Jesus lehrte: „Und wenn du betest…“ Was dann? Worauf ist zu achten? Kann man nicht einfach loslegen und beten, was einem gerade einfällt?
 
Man kann, aber besser noch, man hört auf die Bergpredigt. Da gibt es zum Beispiel die Gefahr der Heuchelei. Ein Heuchler ist ein Schauspieler der vorgibt jemand zu sein, der er in Wirklichkeit gar nicht ist. Viele Menschen geben heute vor, Christen zu sein, doch sie sind es nicht.
 
Nur der Christ kann beten, und dann soll er nicht viel plappern. Gott mag kein leeres Geschwätz. Was willst Du? Wofür willst Du danken? Worum willst Du bitten? Sei konkret und verständlich, und dann sage „Amen!“
 
Und zu wem?

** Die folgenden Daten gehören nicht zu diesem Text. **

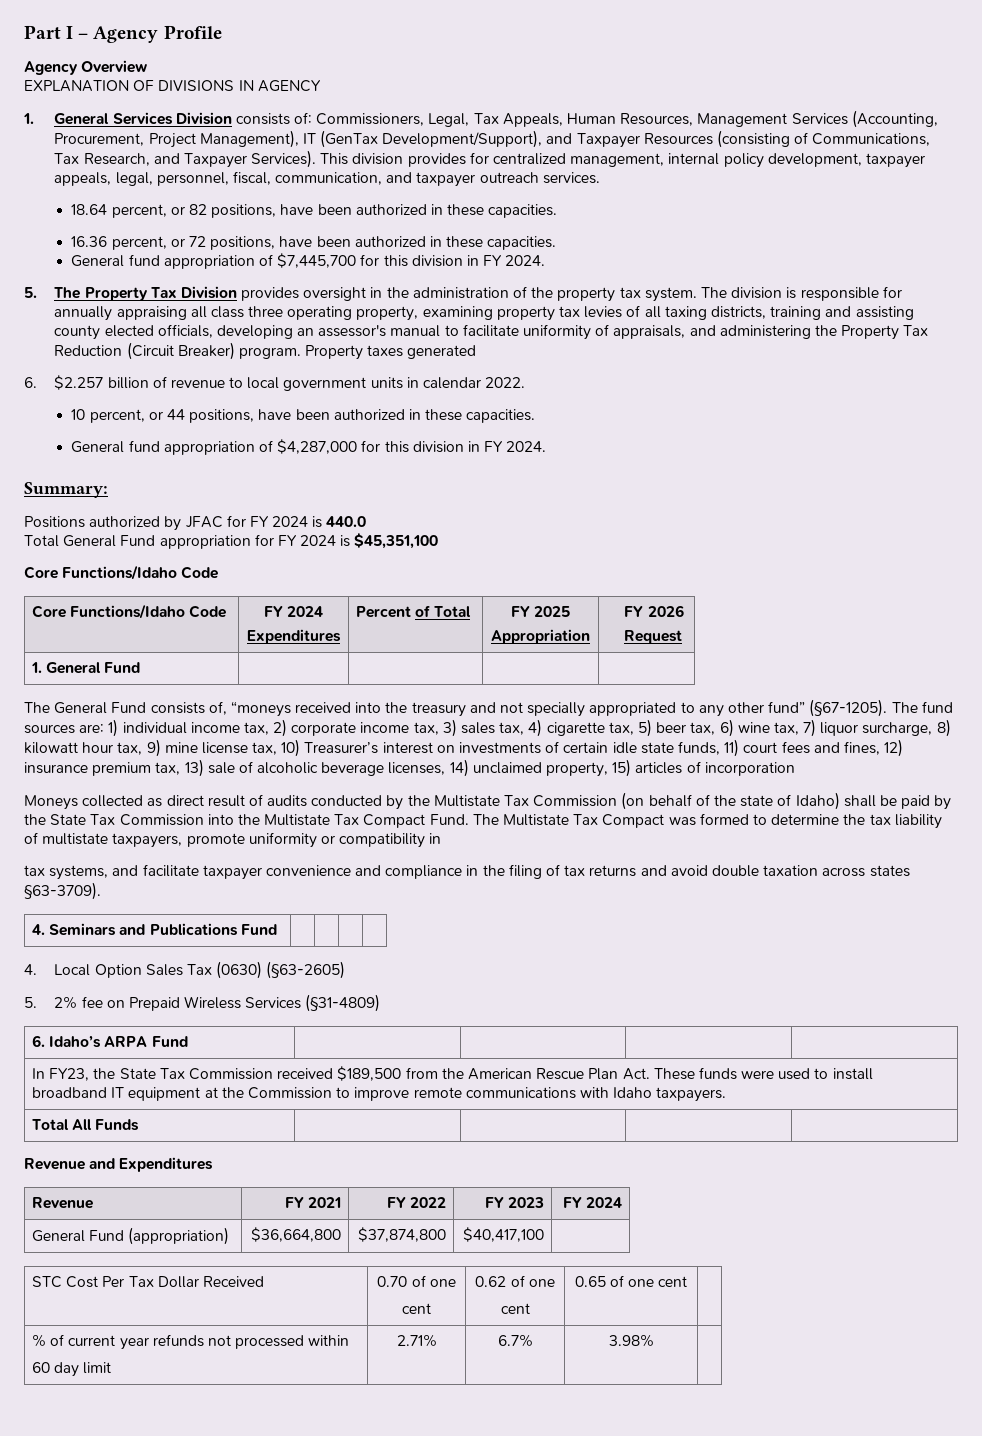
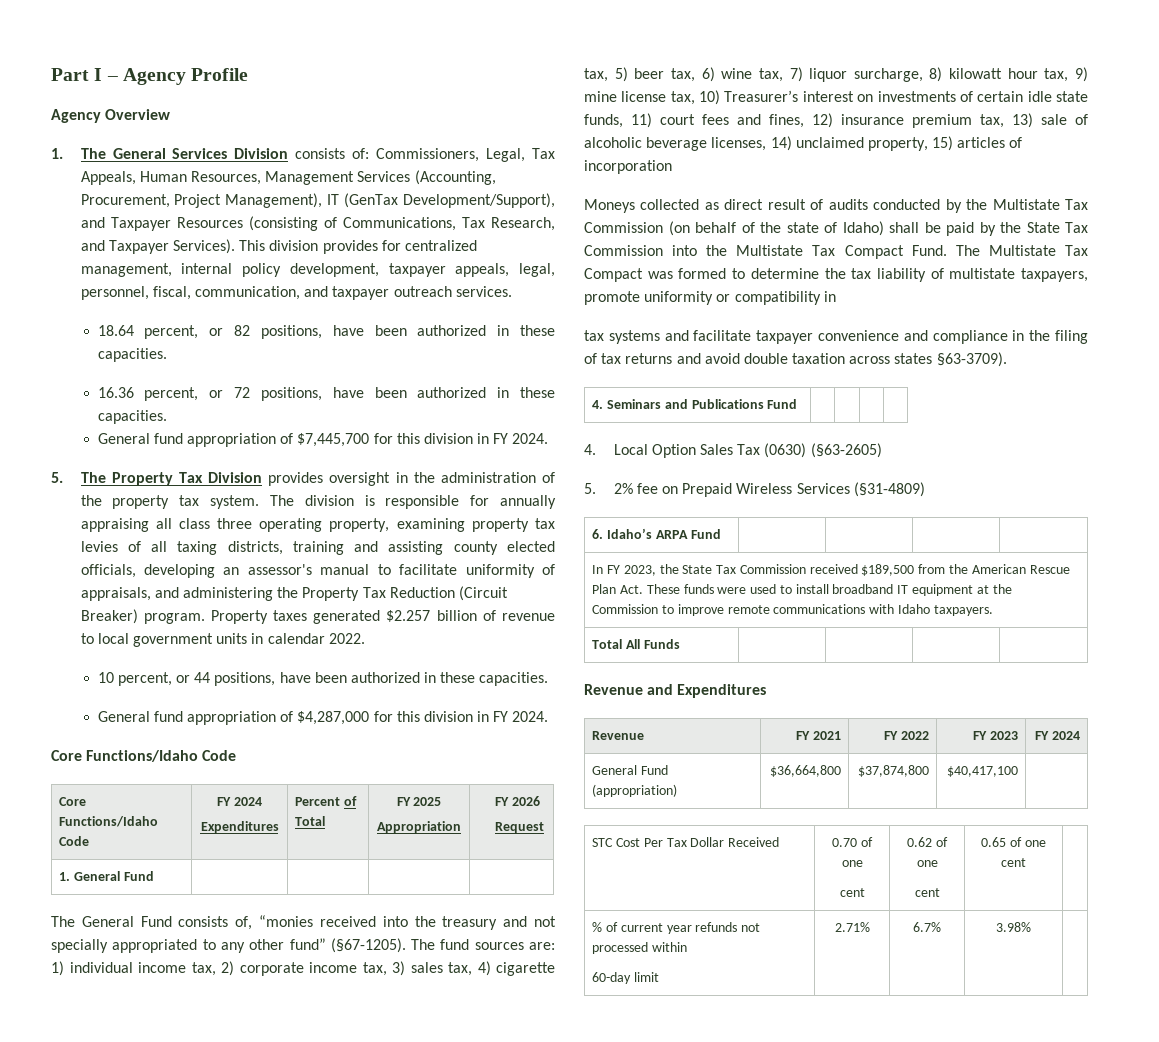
- EXPLANATION OF DIVISIONS IN AGENCY
- 1. General Services Division consists of: Commissioners, Legal, Tax Appeals, Human Resources, Management Services (Accounting, Procurement, Project Management), IT (GenTax Development/Support), and Taxpayer Resources (consisting of Communications, Tax Research, and Taxpayer Services).
+ 1. The General Services Division consists of: Commissioners, Legal, Tax Appeals, Human Resources, Management Services (Accounting, Procurement, Project Management), IT (GenTax Development/Support), and Taxpayer Resources (consisting of Communications, Tax Research, and Taxpayer Services).
- Property taxes generated
- 6. $2.257 billion of revenue to local government units in calendar 2022.
+ Property taxes generated $2.257 billion of revenue to local government units in calendar 2022.
- Summary:
- Positions authorized by JFAC for FY 2024 is 440.0
- Total General Fund appropriation for FY 2024 is $45,351,100
- The General Fund consists of, “moneys received into the treasury and not specially appropriated to any other fund” (§67-1205).
+ The General Fund consists of, “monies received into the treasury and not specially appropriated to any other fund” (§67-1205).
- tax systems, and facilitate taxpayer convenience and compliance in the filing of tax returns and avoid double taxation across states §63-3709).
+ tax systems and facilitate taxpayer convenience and compliance in the filing of tax returns and avoid double taxation across states §63-3709).
- In FY23, the State Tax Commission received $189,500 from the American Rescue Plan Act. These funds were used to install broadband IT equipment at the Commission to improve remote communications with Idaho taxpayers.
+ In FY 2023, the State Tax Commission received $189,500 from the American Rescue Plan Act. These funds were used to install broadband IT equipment at the Commission to improve remote communications with Idaho taxpayers.
  % of current year refunds not processed within
- 60 day limit | 2.71% | 6.7% | 3.98% |
+ 60-day limit | 2.71% | 6.7% | 3.98% |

Es ist ein großes Privileg des Christen, dass er zu seinem himmlischen Vater beten darf. Er ist der bessere Vater, der heilige. Er weiß alles, Er hat mich lieb, Er versorgt mich. Auf Grundlage kindlichen Vertrauens kann ich zuerst beten: „Dein Wille geschehe.“
 
Und: „Vergib mir, Vater!“ Die trennende Sünde nimmt uns Jesus Christus.